DEPAR(TEMAN)AN SASTRA (DKS)
Dalam masyarakat yang hendak maju dan merdeka dalam
berpikir, sastra bukanlah pelengkap—melainkan fondasi batin bagi pembangunan
jiwa bangsa. Di tengah geliat kepenulisan anak muda yang tampaknya tumbuh di
kota ini, banyak yang menyebut Sumenep sebagai "kota penyair". Namun
benarkah demikian? Saya pribadi meragukannya.
Penyair bukanlah mereka yang sekadar menulis
puisi/syair, cerpen ataupun novel, apalagi yang hanya mengandalkan pengakuan
dari media kecil atau kemenangan lomba-lomba yang tak berakar pada denyut
masyarakat. Kriteria penyair bukan semata ditentukan oleh eksistensi di kolom
sastra koran nasional, apalagi oleh label-label instan yang diberikan secara
serampangan. Puisi, dan lebih-lebih penyair, menuntut kesungguhan batin dan
keberanian intelektual—bukan sekadar popularitas.
Oleh sebab itu, ketika puisi—yang semestinya menjadi
ekspresi tertinggi dari kesadaran estetis dan moral—ditempatkan secara simbolik
di ruang publik seperti pada Tugu Keris di perbatasan Sumenep–Pamekasan, maka
pertanyaan mendasar pun muncul: atas nama siapa puisi itu berbicara? Apakah ia
telah melewati uji nalar, uji rasa, dan tafsir kultural yang sahih?
Sayangnya, Departemen Sastra Dewan Kesenian Sumenep
memilih diam. Tak ada tanggapan, tak ada penilaian, apalagi sikap kritis.
Ketika sebuah puisi menjadi bagian dari ruang publik, ia tak lagi bersifat
pribadi—ia menjelma menjadi pernyataan kolektif yang wajib
dipertanggungjawabkan. Dalam konteks ini, tanggung jawab lembaga kebudayaan
diuji: apakah mereka sekadar menyetujui, atau bersedia mengkritisi?
Inilah salah satu wajah lemah kebudayaan kita hari
ini: seni masih dipandang sebagai hiasan, bukan sebagai instrumen pemikiran.
Puisi masih dianggap pelipur lara, bukan penantang narasi kekuasaan.

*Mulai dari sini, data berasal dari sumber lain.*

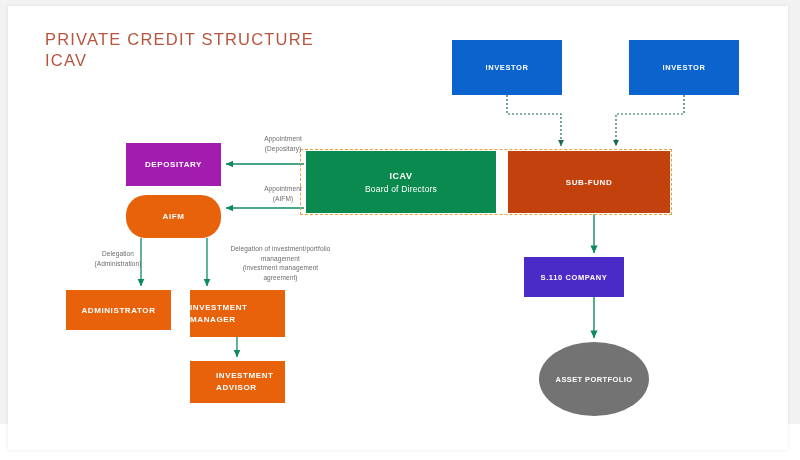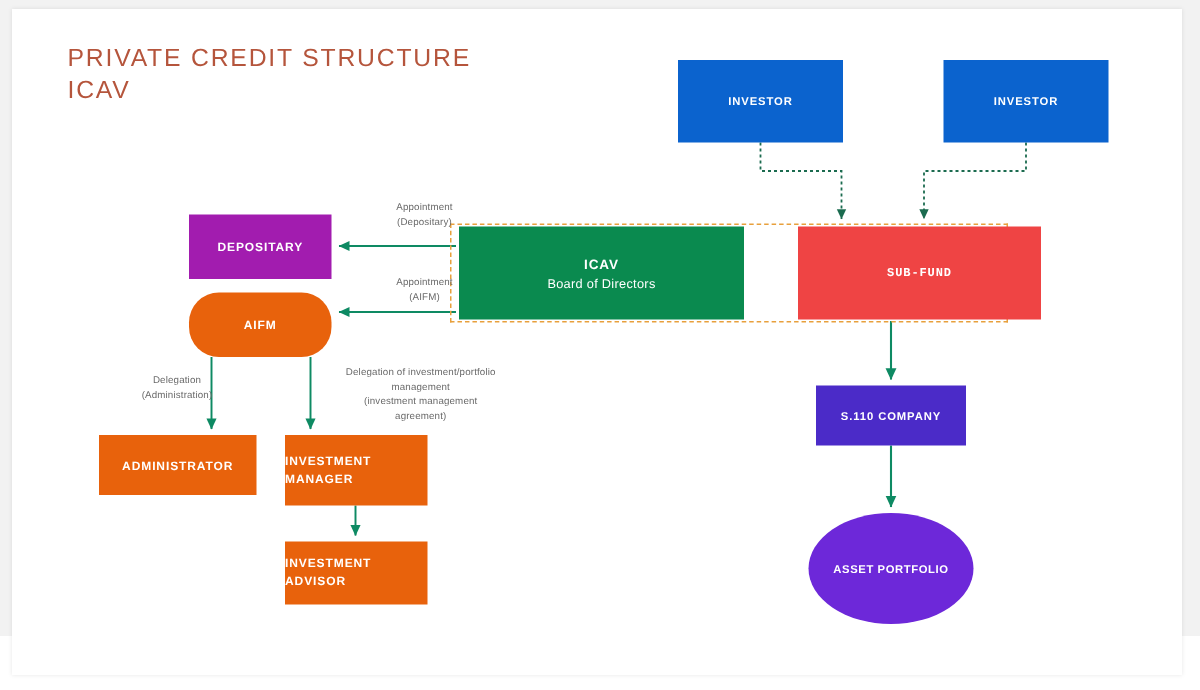--- a/index.html
+++ b/index.html
@@ -71,33 +71,33 @@
 
   .box-investor-1 { left: 444px; top: 34px;  width: 110px; height: 55px; background: #0B63CE; font-size: 7.5px; }
   .box-investor-2 { left: 621px; top: 34px;  width: 110px; height: 55px; background: #0B63CE; font-size: 7.5px; }
 
   .box-depositary { left: 118px; top: 137px; width: 95px;  height: 43px; background: #a21caf; font-size: 8px; }
   .box-aifm       { left: 118px; top: 189px; width: 95px;  height: 43px; background: #E8620C; font-size: 8px; border-radius: 20px; }
 
   .box-icav       { left: 298px; top: 145px; width: 190px; height: 62px; background: #0A8A4F; font-size: 9px; }
   .box-icav .line2 { font-size: 8.5px; }
 
-  .box-subfund    { left: 524px; top: 145px; width: 162px; height: 62px; background: #ef4444; font-size: 8px; font-family: Liberation Mono, monospace; }
+  .box-subfund    { left: 500px; top: 145px; width: 162px; height: 62px; background: #c2410c; font-size: 8px; }
 
   .box-administrator { left: 58px;  top: 284px; width: 105px; height: 40px; background: #E8620C; font-size: 8px; }
   .box-invmanager    { left: 182px; top: 284px; width: 95px;  height: 47px; background: #E8620C; font-size: 8px; line-height: 12px; }
-  .box-invadvisor    { left: 182px; top: 355px; width: 95px;  height: 42px; background: #E8620C; font-size: 8px; line-height: 12px; }
-
-  .box-s110      { left: 536px; top: 251px; width: 100px; height: 40px; background: #4B2BC8; font-size: 7.5px; }
+  .box-invadvisor    { left: 182px; top: 355px; width: 95px;  height: 42px; background: #E8620C; font-size: 8px; line-height: 12px; padding-left: 26px; }
+
+  .box-s110      { left: 516px; top: 251px; width: 100px; height: 40px; background: #4B2BC8; font-size: 7.5px; }
 
   .ellipse-asset {
     position: absolute;
     left: 531px; top: 336px;
     width: 110px; height: 74px;
-    background: #6d28d9;
+    background: #737373;
     border-radius: 50%;
     display: flex; flex-direction: column;
     align-items: center; justify-content: center;
     color: #ffffff; font-weight: bold;
     font-size: 7.5px; line-height: 11px;
     letter-spacing: 0.4px;
     text-align: center;
     z-index: 5;
   }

Sastra yang baik bukanlah yang menyenangkan hati
pejabat atau memoles wajah kota dengan jargon-jargon kosong. Sastra yang baik
ialah yang menggugah kesadaran, memperluas cakrawala, dan menjernihkan batin
manusia terhadap zaman. Jika puisi yang dipilih tunduk pada selera
birokrasi—berisi puja-puji tentang kejayaan sembari menutup mata terhadap
kemiskinan, pendidikan yang timpang, dan kesenjangan sosial—maka itu bukanlah
karya seni. Itu adalah propaganda.
Sikap bungkam dari Departemen Sastra bukan hanya
persoalan administratif. Ia adalah cermin dari kemacetan berpikir. Ia
menunjukkan bahwa lembaga ini tak lagi menjadi ruang dialektika, melainkan
ruang sunyi yang nyaman dalam ketidakberdayaan.
Dewan Kesenian, terutama departemen sastranya,
seharusnya menjadi motor penggerak kebudayaan, bukan menjadi panitia tahunan
yang hanya pandai menyusun laporan. Tanpa keberanian menilai dan menawarkan
tafsir baru, maka ia sekadar menjadi artefak—fosil dari semangat masa lalu yang
tak lagi menyala.
Kota yang besar adalah kota yang berpikir ke
depan—yang menjadikan seni dan sastra sebagai alat pencerahan, bukan pelengkap
pesta elite. Maka hari ini kita bertanya: apakah Departemen Sastra bersedia
memikul tanggung jawab kebudayaan ini? Atau cukup puas menjadi pengikut
agenda-agenda dangkal yang ditentukan dari atas?
Jika kita ingin Sumenep memiliki wajah sastra yang
terbuka pada kritik, maka Departemen Sastra harus membebaskan diri dari
ketakutan dan kepatuhan yang keliru. Ia harus hadir sebagai pemimpin diskusi,
bukan sekadar penggembira forum.
Sastra, dalam sejarah bangsa ini, telah menjadi mercusuar. Maka jangan biarkan ia kini menjadi lilin yang padam di ruang rapat penuh basa-basi.